** Excerpted data follows **

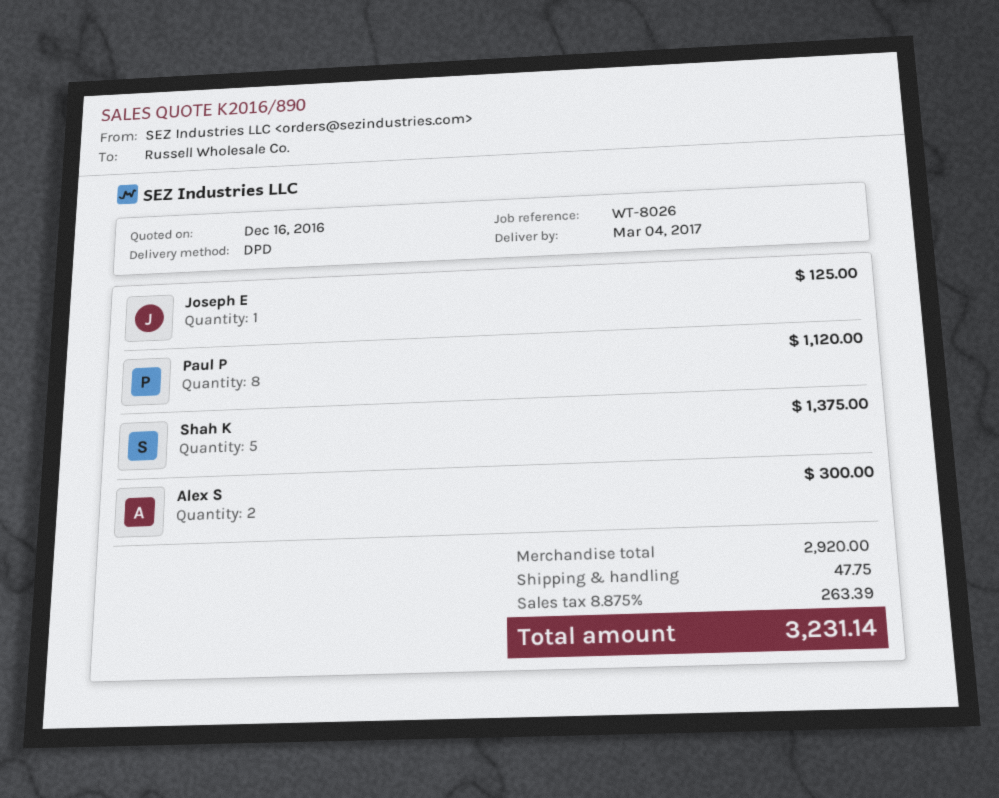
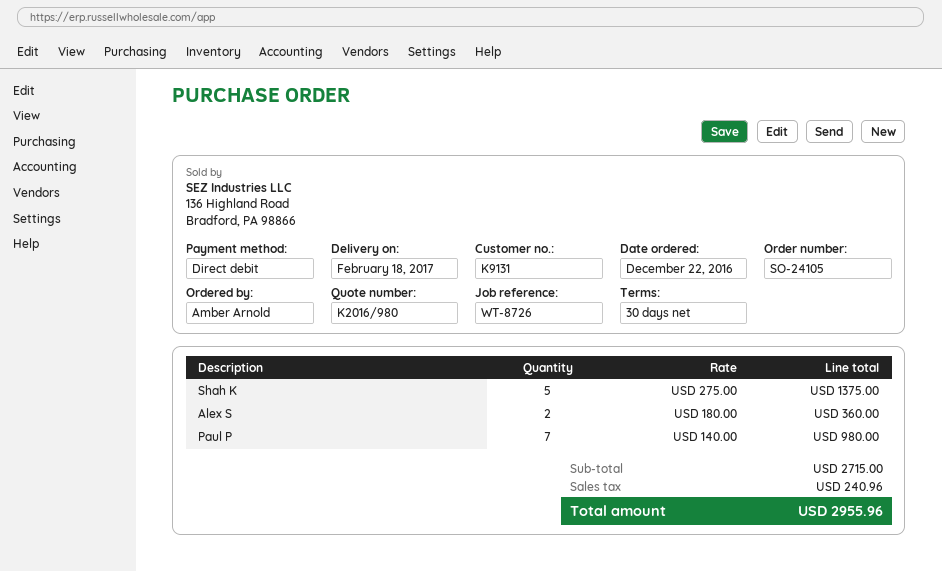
quote number: K2016/890 -> K2016/980
delivery date: 2017-03-04 -> 2017-02-18
reference: WT-8026 -> WT-8726
Joseph E: 1 for 125.00 -> none
Paul P: 8 for 1120.00 -> 7 for 980.00
Alex S: 2 for 300.00 -> 2 for 360.00
subtotal: 2920.00 -> 2715.00
shipping: 47.75 -> none
tax: 263.39 -> 240.96
total: 3231.14 -> 2955.96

** End of Excerpted data **

▶ **Problem to solve**
Wherever the string "none" appears in the entries above, return the line it appears on.

▶ **Result of this task**
Joseph E: 1 for 125.00 -> none
shipping: 47.75 -> none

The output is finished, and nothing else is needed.